Geophile is a Java implementation of spatial join. Given two sets of spatial objects, R and S, the spatial join is the set of pairs, ( x, y), such that x belongs to R, y belongs to S, and x and y overlap.
This implementation is built on two abstractions:
-
Index: Any key/value data structure supporting both random and sequential access. Binary trees, skiplists, and b-trees are examples of indexes that are compatible with Geophile. Hash tables are not, because they do not provide for sequential access in key order.
-
Spatial Object: Any kind of spatial object, in any number of dimensions. The implementation must provide a method that determines the relationship of the object to a box: the box is outside the spatial object; the box is contained by the spatial object; or the box overlaps the spatial object.

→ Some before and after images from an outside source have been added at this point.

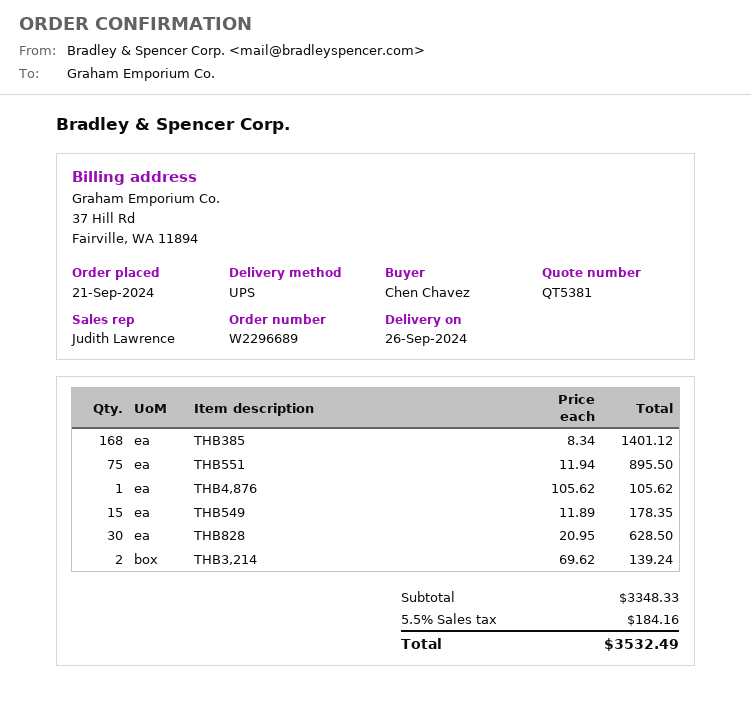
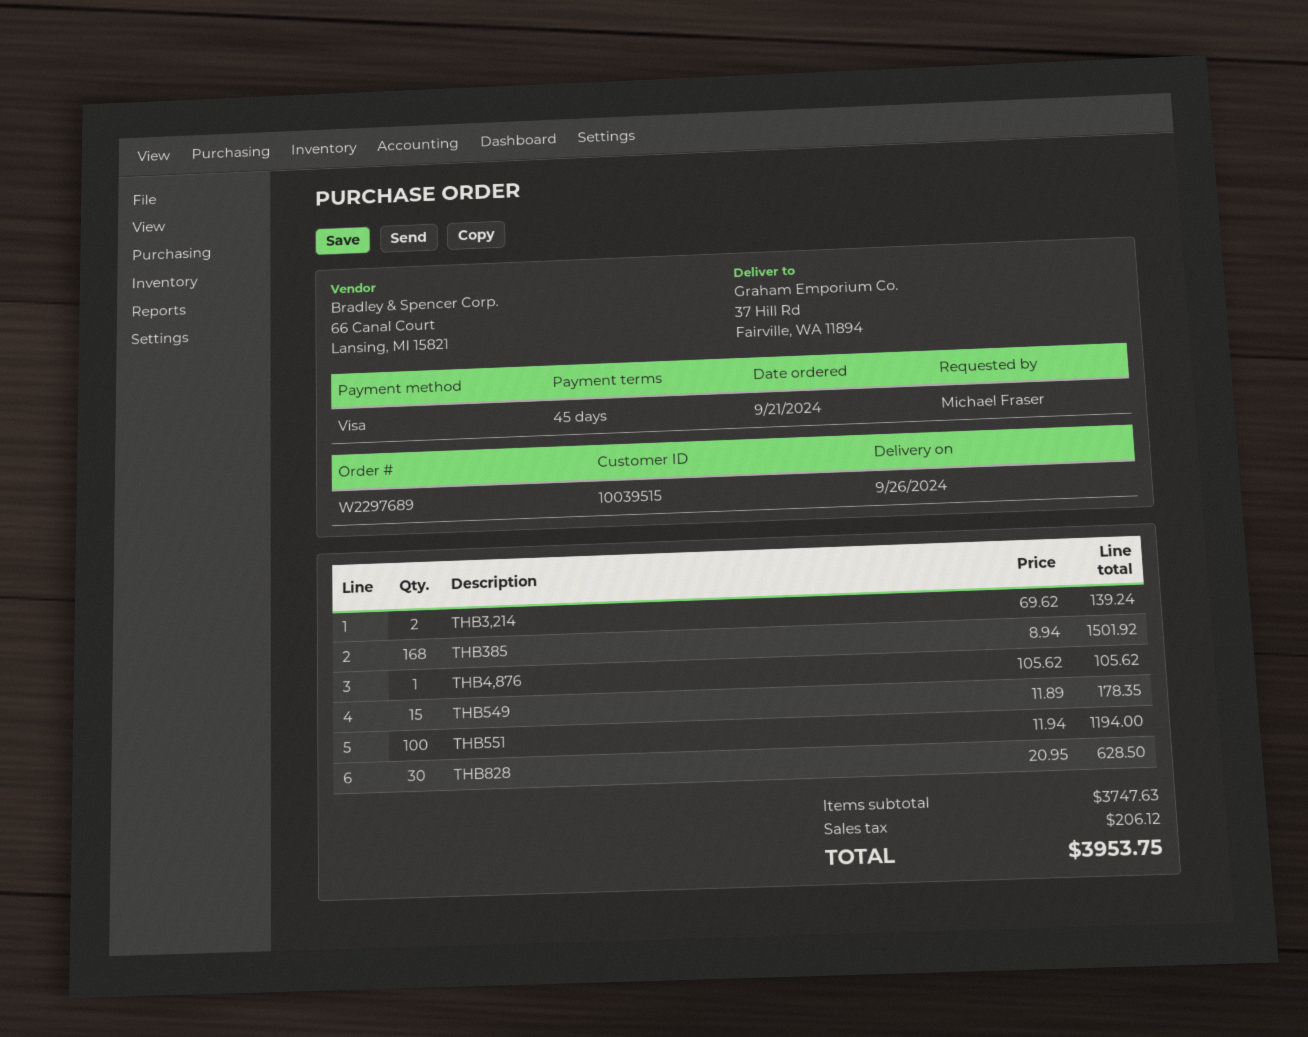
order number: W2296689 -> W2297689
ordered by: Chen Chavez -> Michael Fraser
THB385: 168 x 8.34 = 1401.12 -> 168 x 8.94 = 1501.92
THB551: 75 x 11.94 = 895.50 -> 100 x 11.94 = 1194.00
subtotal: 3348.33 -> 3747.63
tax: 184.16 -> 206.12
total: 3532.49 -> 3953.75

These implementations can be mixed arbitrarily, as long as all the spatial objects involved are located in the same space. For example, you could compute the spatial join of a b-tree containing millions of polygons with an in-memory sorted array containing a small number of points. The output would contain the (polygon, point) pairs for which the point is inside the polygon.
Geophile can be built from source using maven:
mvn install
This creates target/geophile-1.1.2.jar
.
To create Javadoc files:
mvn javadoc:javadoc
These files are located in target/site/apidocs
.
In addition to Index and Spatial Object, described above, Geophile relies on the following concepts.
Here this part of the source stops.